Release: 2.0.3.10 (canary) 2018-08-30


#21

The variable must get into the server process. I’d expect a batch file to use a different process. You can try…
Sysinternals Process Explorer can show you what environment variables are in a selected process right now.

My suspicion is that the general environment variables are the right place, and then restart Duplicati service.
Control Panel --> System and Security --> System --> Advanced system settings --> Environment variables


#22

No, it is not intended to be a feature. I just included the environment variable to get performance numbers. You need to set the environment variable for the entire process, which is why it is easier to test from the commandline, as each run is a new process.

Is this from the WebUI, or from the commandline? It seems @Mikael_Andersson has significantly increased performance on the commandline with the new query, but horrible performance from the WebUI.

All: you should get a warning message if then environment variable kicks in, with something like:

Using performance test query version 1 as the TEST_QUERY_VERSION environment variable is set

If you do not get any warnings from running the job, the environment variable was not set correctly.


#23

WebUI. I did only test version-1 first, but after test with version-2 I see that this version is faster.
Yes, A warning message kicks in when the environment variable is set.


#24

Confirming what others have said - upgrading from 2.0.3.9 to 2.0.3.10 has caused my main PC’s backup job (800gb) to go from 5 or 6 minutes per run to over 70 minutes per run. (edit to add: this PC is Windows 8.1)

Edit: I just updated my work laptop (windows 10) from 2.0.3.9 to 2.0.3.10 as well, and ran my B2 backup (~6 GB). The previous automated run, which was today around noon, took about 2 minutes. The one I ran after upgrading took 1 minute, 9 seconds - almost twice as fast. (Meanwhile, the automated job on my home PC that ran overnight last night took 99 minutes, considerably more than the ~70 it was taking initially…)

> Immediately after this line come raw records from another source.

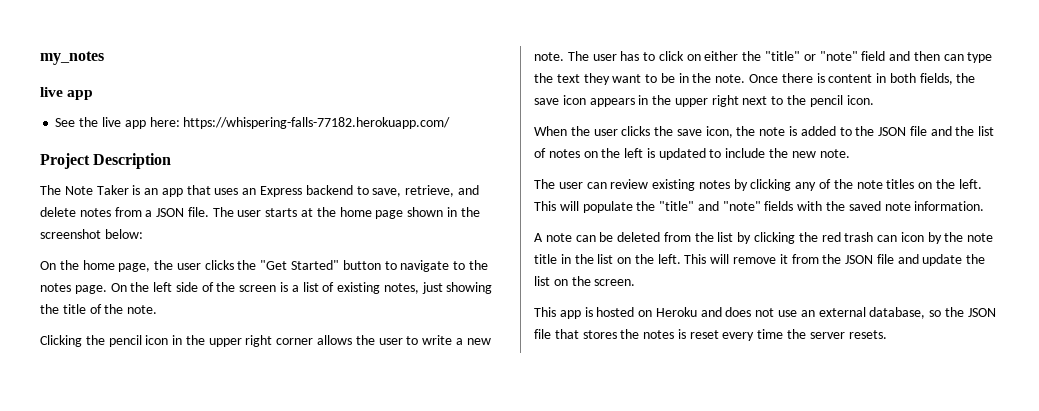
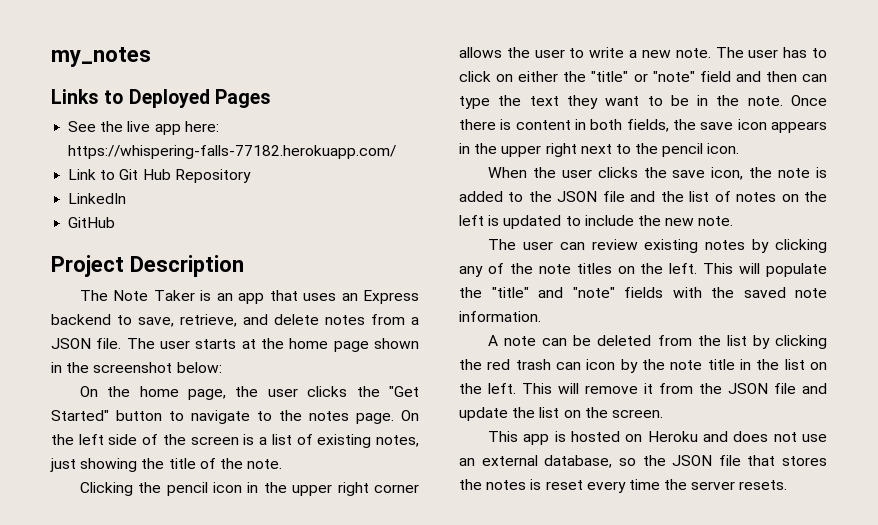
  my_notes
- live app
+ Links to Deployed Pages
+ Link to Git Hub Repository
+ LinkedIn
+ GitHub

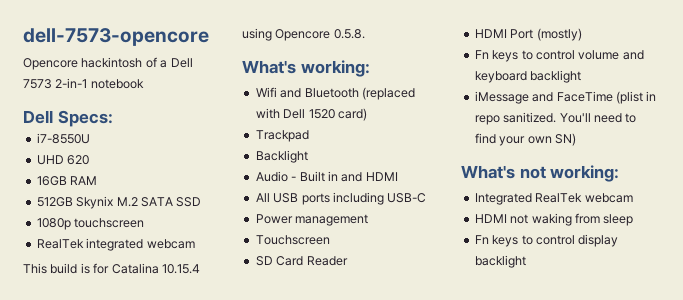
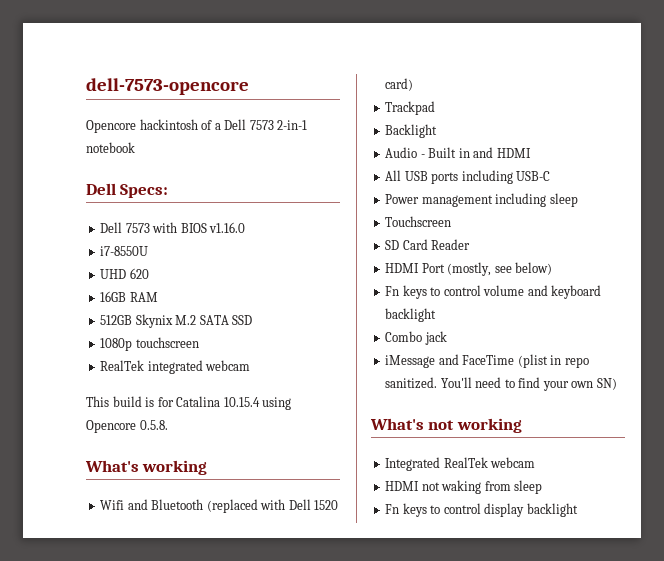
+ Dell 7573 with BIOS v1.16.0
- What's working:
+ What's working
- Power management
+ Power management including sleep
- HDMI Port (mostly)
+ HDMI Port (mostly, see below)
+ Combo jack
- What's not working:
+ What's not working

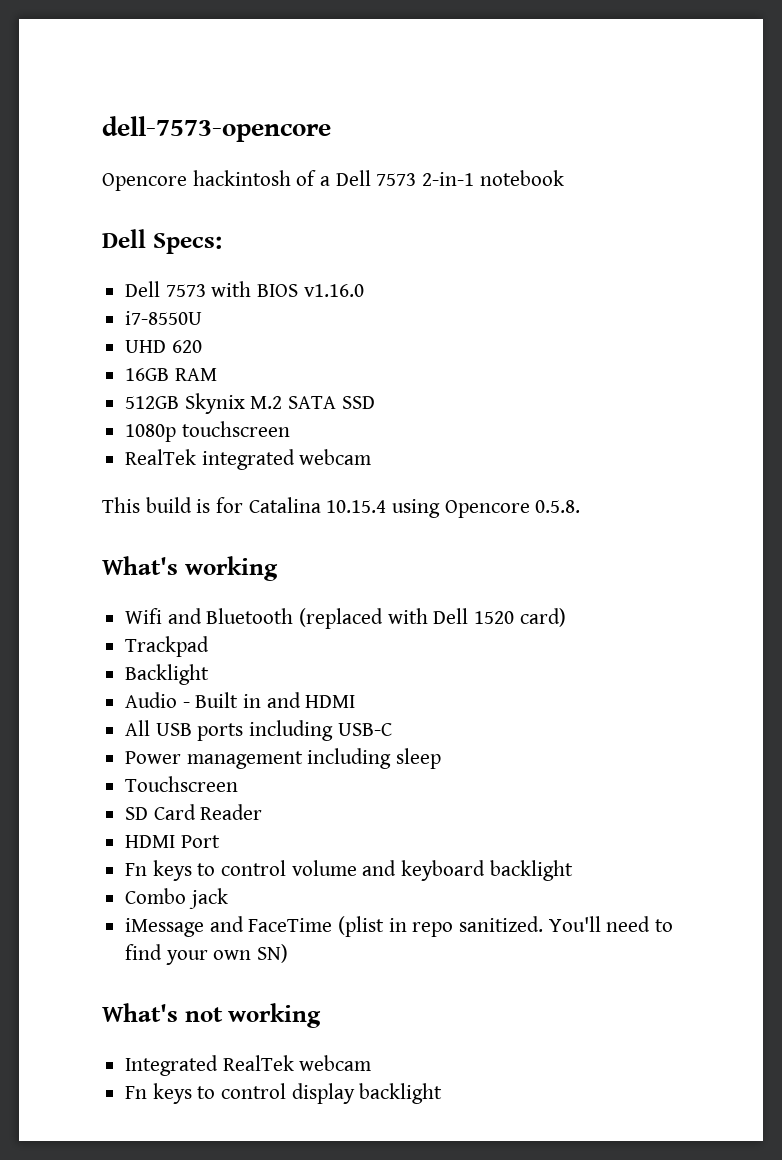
- HDMI Port (mostly, see below)
+ HDMI Port
- HDMI not waking from sleep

Sooo… my results are initially confusing if nothing else. Could the slowness be OS dependent to some extent? Can any other users (@Mikael_Andersson, etc) confirm what OS they’re using when experiencing the slow version? It would be good to establish some sort of pattern - I have no idea whether it would be OS, but that’s the first and most obvious thing I can think of.


#25

FYI, I did some playing around with queries, first, might I suggest something like this:

SELECT File.ID as FileID, FilesetEntry.Lastmodified, FileBlockset.Length, 
MetaBlockset.FullHash AS Metahash, MetaBlockset.Length as Metasize
FROM FilesetEntry
INNER JOIN Fileset ON (FileSet.ID = FilesetEntry.FilesetID)
INNER JOIN File ON (File.ID = FilesetEntry.FileID)
INNER JOIN Metadataset ON (Metadataset.ID = File.MetadataID)
INNER JOIN Blockset AS MetaBlockset ON (MetaBlockset.ID = Metadataset.BlocksetID)
LEFT JOIN Blockset AS FileBlockset ON (FileBlockset.ID = File.BlocksetID)
WHERE FilesetID = ? AND File.Path = ?
LIMIT 1

From an SQL perspective, this query is a little nicer. First, prefer JOIN to using WHERE, as this allows both variance in HOW the join occurs, and short-circuiting the joining process (ie. if a JOIN can’t happen, it won’t even attempt to look for data from the other tables).
Second, the more important joins (the ones more likely to eliminate cut down the number of resulting rows) are listed earlier.
Third, The quicker WHERE condition should go first (presumably a numerical lookup on a smaller set of data is faster than a text-based lookup, though both are indexed).
Finally, and this is the MOST important, ADD THE LIMIT 1 BACK!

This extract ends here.